George Weekly – Team A5: FollowMe

George’s Status Report for Dec 9th:

As we have completed our project last weekend include testing, I spent most of time this week in final assignments where I wrote the planing script for our video (https://docs.google.com/document/d/1dcFfKrz7YlZylxGAez8Rn-iT8fti4Mi4Q5acaXn-y10/edit), recorded the video, wrote my part in the final paper, presented in the final presentation, and helped make the poster.

I am ahead of my schedule and I will present our project next Monday and Thursday and deliver our video and final paper next week.

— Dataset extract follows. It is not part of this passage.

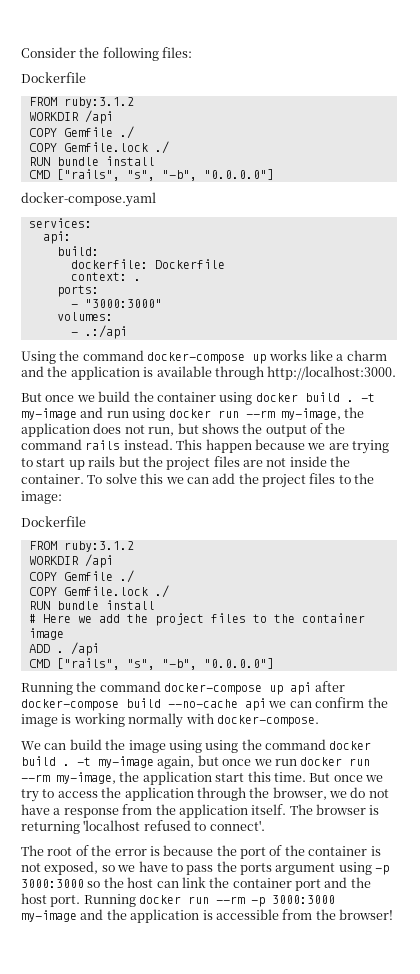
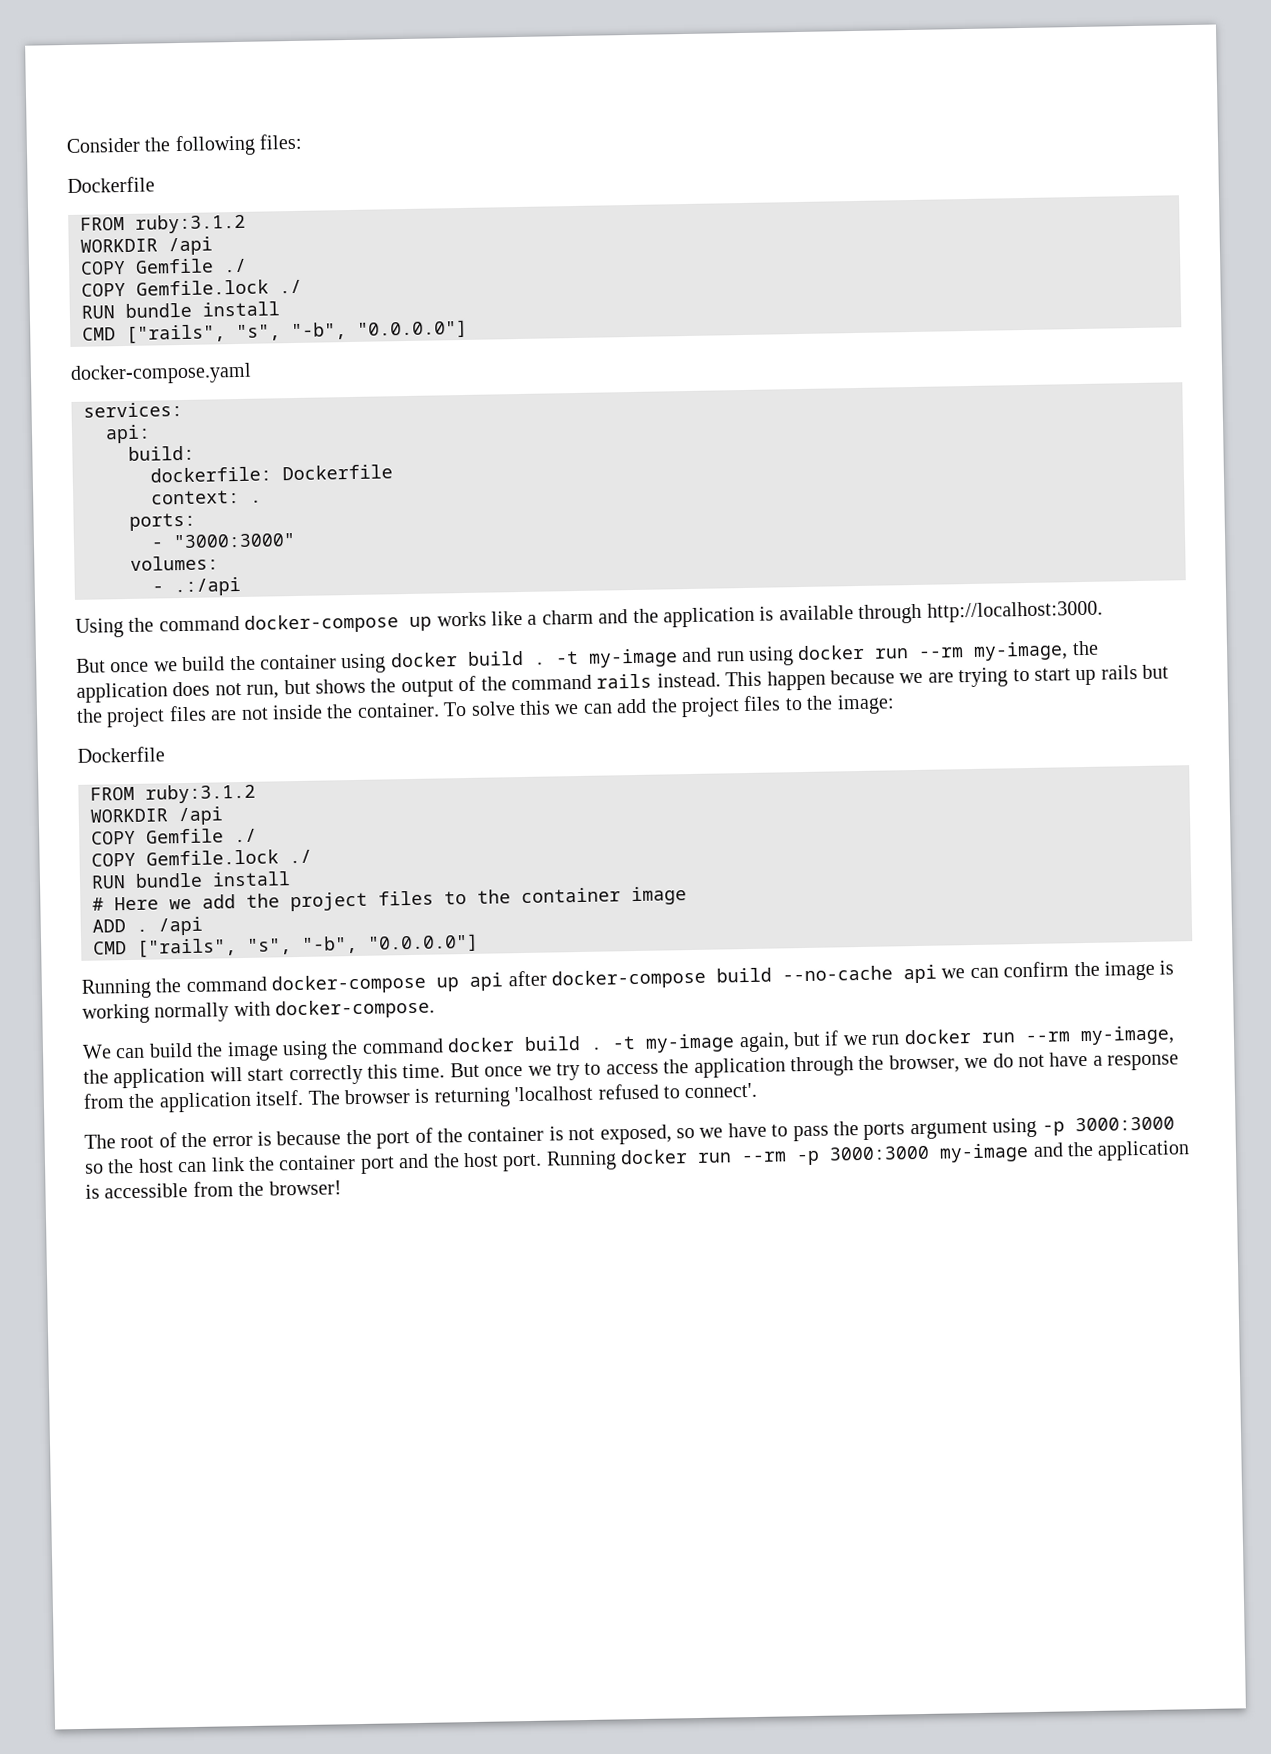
- We can build the image using using the command docker build .
+ We can build the image using the command docker build .
- -t my-image again, but once we run docker run --rm my-image, the application start this time.
+ -t my-image again, but if we run docker run --rm my-image, the application will start correctly this time.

George’s Status Report for Dec 2nd:

These 2 weeks I spent a lot of time on testing the system, debugging and improving the system along the way. Here is a list of things I have done (all my code changes can be seen in GitHub under commits with commit name ending or starting with “George” ):

Implement changes for latency logs and construct testing to demonstrate why latency is within 500ms requirement.
Implement new depth calculation functions in NumPy for faster speed (< 7.2ms).
Implement/Testing on different parallel calls structures on all my parts (calls on speaker to speak words, calls on depth calculation scripts) to improve latency => final approach is to create separate process for every time we calculate instruction (1 in 5 frames we received) and for every frame create 1 process for speaker to speak out all distances. This is tested to be the best combination of parallel structures for our system.
Implement whitelist and occurrence recording dictionary to increase accuracy. Whitelist – object labels can occur in indoor settings which we do relative good on. Only when the object label we get from model is in whitelist we will proceed to depth calculation. Occurrence recording dictionary is a dictionary that stores labels which occurs in last object detection results but have not been spoken out yet. The purpose for this is to ensure that only labels identified twice consecutively can be spoken out by the speaker. All these are essential because of the restrictions of the object detection models.
Implement “emergency script” which is incorporated into other scripts: rule out labels we get that has Lidar depth map distance < 0.5m or >10m (physically impossible depths measured by Lidar), labels within the same picture are combined where only the closest item’s distance will be announced.
Save speaker latency by reducing the number of speaker process spawned: 1 speaker instance for all labels within 1 picture frame.
Implement and use log saving, image saving, depth detail saving scripts to done real-life testing better.
Debugged speaker problem and deadlock problem (details can be seen on slack).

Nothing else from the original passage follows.